Factual and Procedural History

Jay Menna was employed by Jay Menna Insurance Agency, Inc. until April 1998. Jay Menna Insurance Agency, Inc. was doing business as Wood/Menna & Co. In April of 1998, the assets of Jay Menna Insurance Agency, Inc. were sold to ANCO, and Jay Menna became an officer of ANCO. In May of 1998, Jay Menna Insurance Agency, Inc. dissolved. Also in May of 1998, ANCO filed an assumed name certificate to do business as Wood/Menna & Company.

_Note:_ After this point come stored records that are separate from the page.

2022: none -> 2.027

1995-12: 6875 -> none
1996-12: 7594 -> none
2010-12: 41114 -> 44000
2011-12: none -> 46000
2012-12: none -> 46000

Romero did business through his agency, Physicians, Surgeons and Hospitals Professional Services, Inc. (PSH). Romero and Menna both market medical malpractice insurance to physicians, surgeons, and hospitals. Romero and Menna agreed that Romero would solicit clients and submit them to Menna, a broker, for application to a malpractice carrier for coverage. On June 29, 1998, Romero sued Jay Men-na and Jay Menna Insurance Agency, Inc. d/b/a USI Wood/Menna & Co. and d/b/a Wood/Menna & Co. for tortious interference with contract, breach of contract, and libel and slander. The lawsuit apparently arose out of a dispute relating to the parties’ arrangement. After the trial court issued a temporary restraining order against Menna and his agency and set a hearing for a preliminary injunction, the parties began to negotiate a settlement agreement. The initial draft of the settlement agreement included “ANCO Insurance” and “USI Insurance Services” as parties to the agreement. The initial draft did not contain an arbitration provision.

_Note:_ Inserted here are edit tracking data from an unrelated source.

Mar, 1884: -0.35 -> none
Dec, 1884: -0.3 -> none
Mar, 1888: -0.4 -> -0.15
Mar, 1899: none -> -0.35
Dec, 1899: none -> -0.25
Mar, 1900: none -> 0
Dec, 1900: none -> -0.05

On July 31, 1998, a copy of the settlement agreement was signed by Romero and Menna. Menna signed in his individual capacity and on behalf of Wood/Menna *3& Company, Jay Menna Insurance Agency, Inc. and John V. Menna. Although ANCO and USI had been removed as parties from the introductory paragraph of the agreement, the agreement contained references to ANCO and USI in the body of the agreement. In one reference, PSH/Romero released “USI Insurance Services, Inc., USI Holdings Corporation, ANCO Corporation, ANCO Insurance Services of Houston, Inc. (for itself and d/b/a The Anderson Company and/or d/b/a Wood/Menna & Company).” In another reference, PSH/Romero agreed to refrain from asserting claims against “ANCO Corporation, ANCO Insurance Services of Houston, Inc. (for itself and d/b/a The Anderson Company and/or d/b/a Wood/Menna & Company), USI Insurance Services, Inc., USI Holdings Corporation, or their respective parent, subsidiary, or affiliated companies.” The final reference provided, “nor shall USI Insurance Services, nor ANCO Insurance be restricted in any way from soliciting new business from any actual or potential insured for any type of insurance product or service.” These references were crossed through and initialed. The agreement signed on July 31, 1998 contained an arbitration provision.

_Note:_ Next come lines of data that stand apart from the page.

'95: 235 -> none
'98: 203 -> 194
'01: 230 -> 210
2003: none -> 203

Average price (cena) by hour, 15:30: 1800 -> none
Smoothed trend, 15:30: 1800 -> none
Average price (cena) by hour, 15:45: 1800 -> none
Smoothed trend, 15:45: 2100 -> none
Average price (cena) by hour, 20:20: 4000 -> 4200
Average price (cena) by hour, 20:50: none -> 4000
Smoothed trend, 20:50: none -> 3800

On August 6, 1998, another copy of the settlement agreement was signed by Romero and Menna. Once again, Menna signed in his individual capacity and on behalf of Wood/Menna & Company, Jay Menna Insurance Agency, Inc., and John V. Menna. The only difference between the July 31, 1998 agreement and the August 6, 1998 agreement was that the typed references to ANCO and USI were deleted.

Menna was called to testify at the hearing on the motion to compel arbitration. Menna stated that the agreement between Jay Menna Insurance Agency, Inc. and ANCO was signed on April 23, 1998, but it was effective March 1, 1998. Menna stated that when he signed the settlement agreement with Romero he was a senior vice-president of ANCO, and he signed the agreement in his capacity as an officer of ANCO. Menna confirmed that the only difference between the July 31, 1998 agreement and the August 6, 1998 agreement was that ANCO and USI were dropped from the agreement. Menna testified that he did not recall why ANCO and USI were stricken. Menna did not recall whether he told Romero that if those entities were not stricken, their lawyers would have to look at the agreement and it would take longer to get the agreement made. Objections were raised regarding the testimony of Menna relating to the July 31, 1998 agreement and the prior negotiations on the basis of the merger doctrine and the parol evidence rule. Menna admitted that Jay Menna Insurance Agency, Inc. did not exist when he signed the settlement agreement, but Menna stated he signed on behalf of that entity because he thought it was appropriate.

Romero was also called to testify at the hearing. Romero testified that ANCO and USI were crossed out because Menna told him that those entities would need to be excluded or the attorneys representing those entities would have to be involved. The objection regarding the merger doctrine and parol evidence rule was reurged and overruled. Romero stated that he was not aware that the Jay Menna Insurance Agency, Inc. had been dissolved or that someone else had assumed the name Wood/Menna. Romero understood Wood/Menna to be Menna’s insurance agency. Romero did not know ANCO had filed an assumed name certificate, and Menna did not tell him. Menna did not tell Romero that he signed the July or August settlement agreement as an officer or agent for ANCO. Romero thought ANCO was the company that was going to be buying or purchasing Menna’s agency. In fact, Romero was told that the purchase was still in the process and the details had not been worked out.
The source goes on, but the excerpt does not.